# Work required
The required output is a copy of each line in the material below that includes "pick".

# Exercise materials
========================
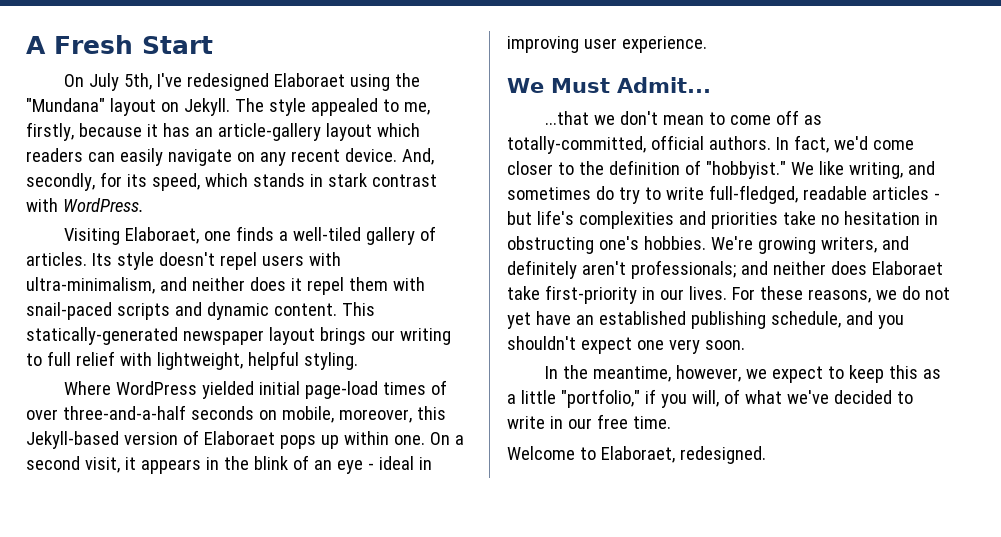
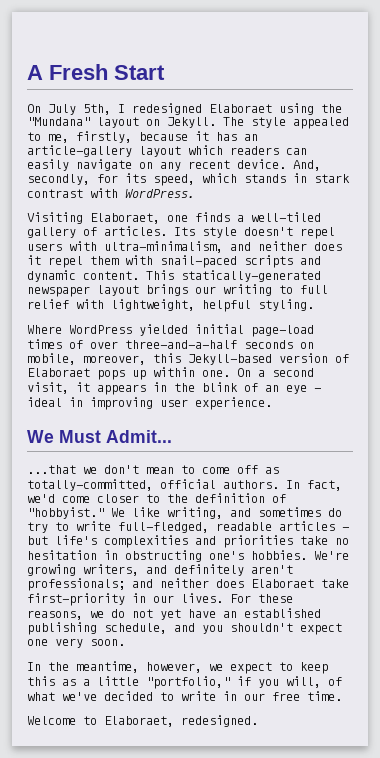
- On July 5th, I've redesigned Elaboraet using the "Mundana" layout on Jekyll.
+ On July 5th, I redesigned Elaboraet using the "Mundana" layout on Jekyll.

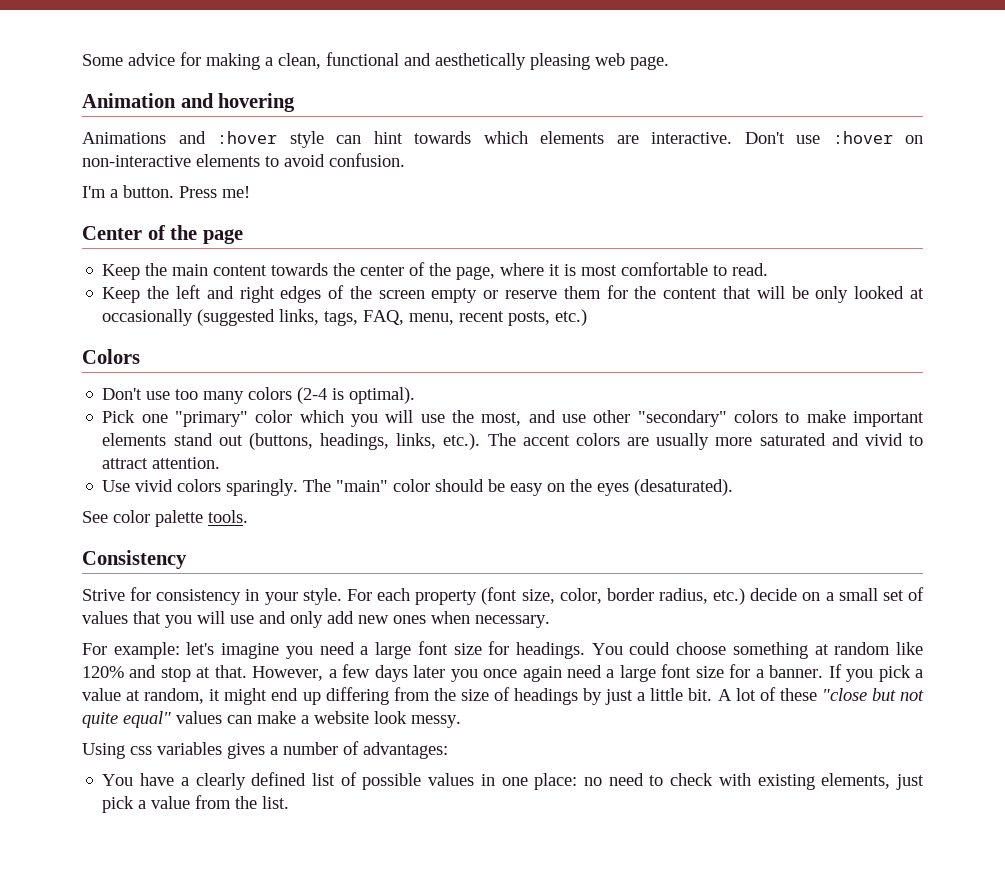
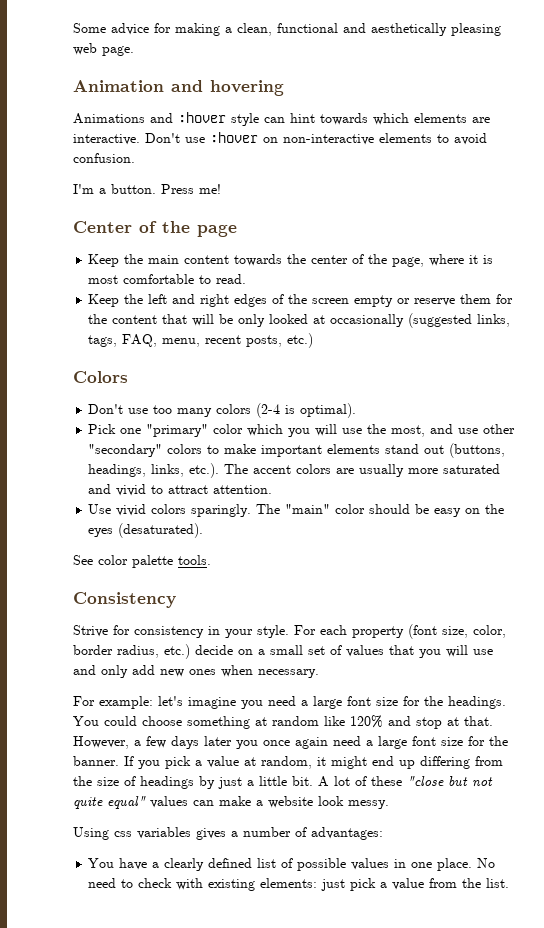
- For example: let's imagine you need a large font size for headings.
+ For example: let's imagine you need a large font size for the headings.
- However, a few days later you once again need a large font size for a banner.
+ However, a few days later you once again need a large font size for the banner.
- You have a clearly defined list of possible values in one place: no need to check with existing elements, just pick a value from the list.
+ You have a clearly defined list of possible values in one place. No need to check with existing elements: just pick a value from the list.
========================
# Response area
- You have a clearly defined list of possible values in one place: no need to check with existing elements, just pick a value from the list.
+ You have a clearly defined list of possible values in one place. No need to check with existing elements: just pick a value from the list.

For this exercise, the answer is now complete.